Kushaj · August 2, 2020, 2:38pm

Use torch.allclose to compare two float tensors if you think the issue might be due to numerical instability. On printing grad1+grad2+grad3 and grad4, are the values different?

xuxuxu · August 3, 2020, 2:40am

Hi, I tried torch.allclose(grad1+grad2+grad3, grad4) and it returns True. That means the two gradient matrices are element-wise equal within a tolerance. The printed values of them are the same but they just do not equal each other.

So, how to explain this? Why the addition of gradient_1 + gradient_2 + gradient_3 is slightly different from using loss = loss1 + loss2 + loss3 to do backpropagation at a time? shouldn’t they differentiate on the same graph three times and accumulate (add) gradients to be gradient_4?

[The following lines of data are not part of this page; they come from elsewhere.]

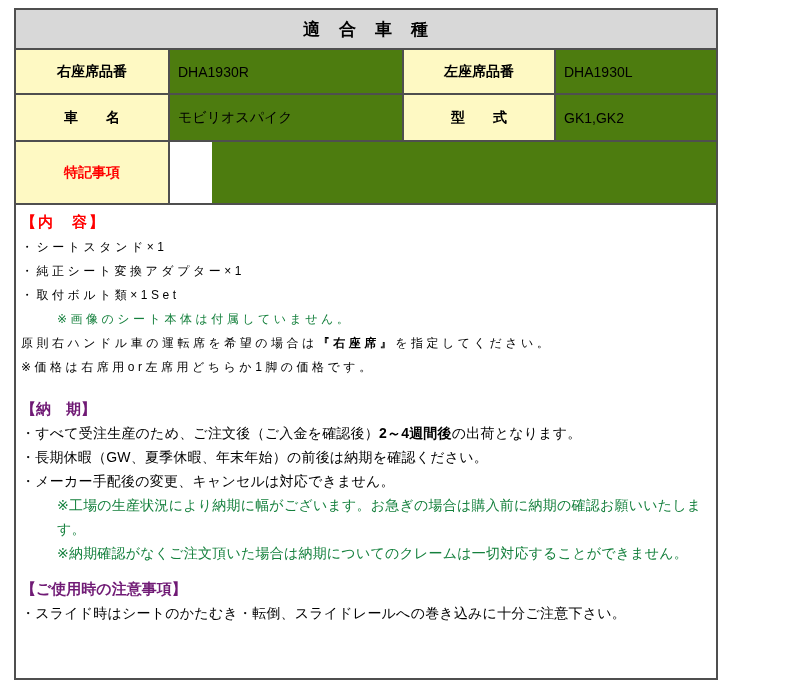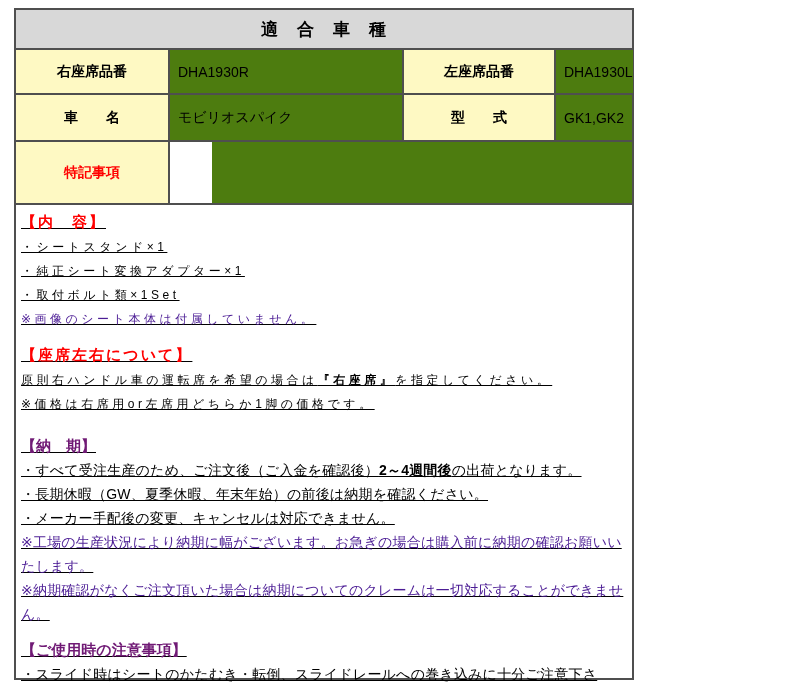"適 合 車 種" .sheet { width: 620px -> 704px }
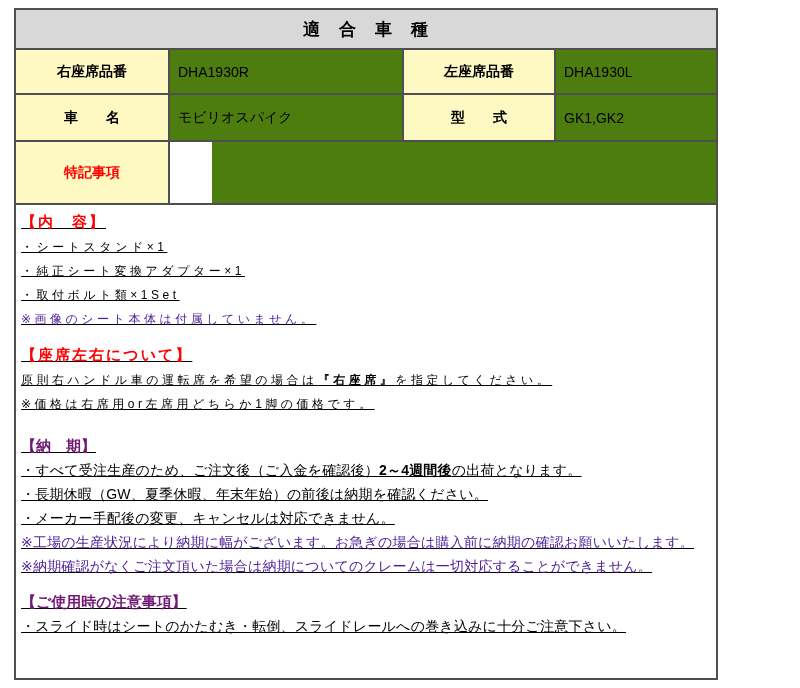"【内 容】" .content { text-decoration: underline -> none }
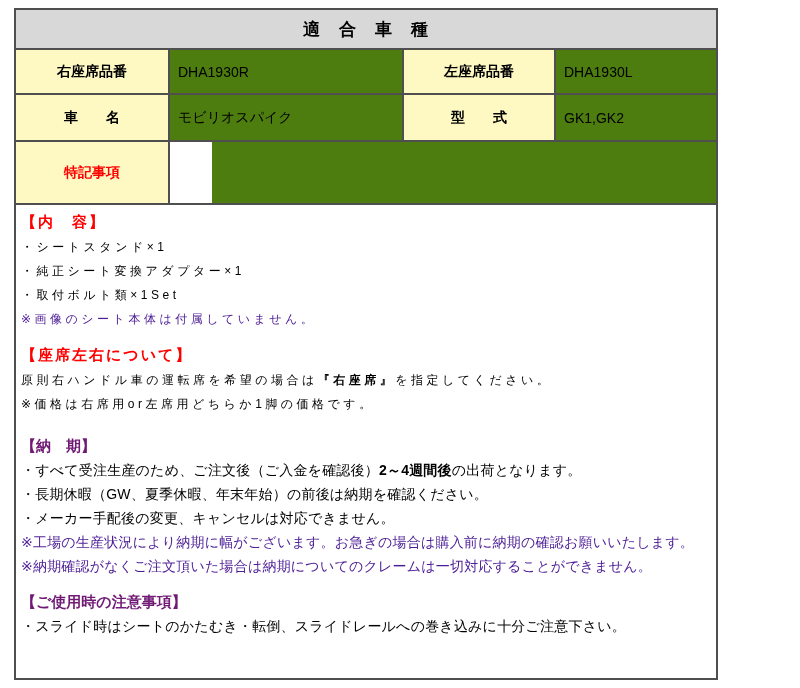"※画像のシート本体は付属していません。" .line-red { color: #4c1d95 -> #15803d; margin-left: none -> 36px }
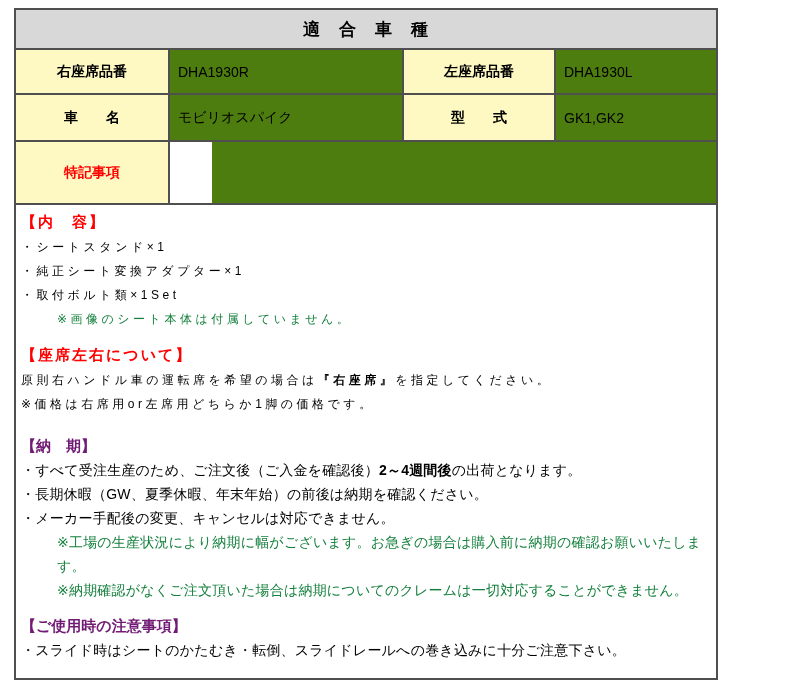"【座席左右について】" div.h-wide { html: <div>【座席左右について】</div> -> none }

Kushaj · August 3, 2020, 11:23am

You can only get 6 digits of precision with torch.float32, so if the gradient values are same till 6 digits of precision then it means your observations are a limitation of float32. Maybe adding loss1+loss2+loss3 results in the floating point error. Try printing loss and loss1, loss2, loss3 individually to see if they add up.

You can use torch.set_printoptions(precision=10) to show 10 digits in float.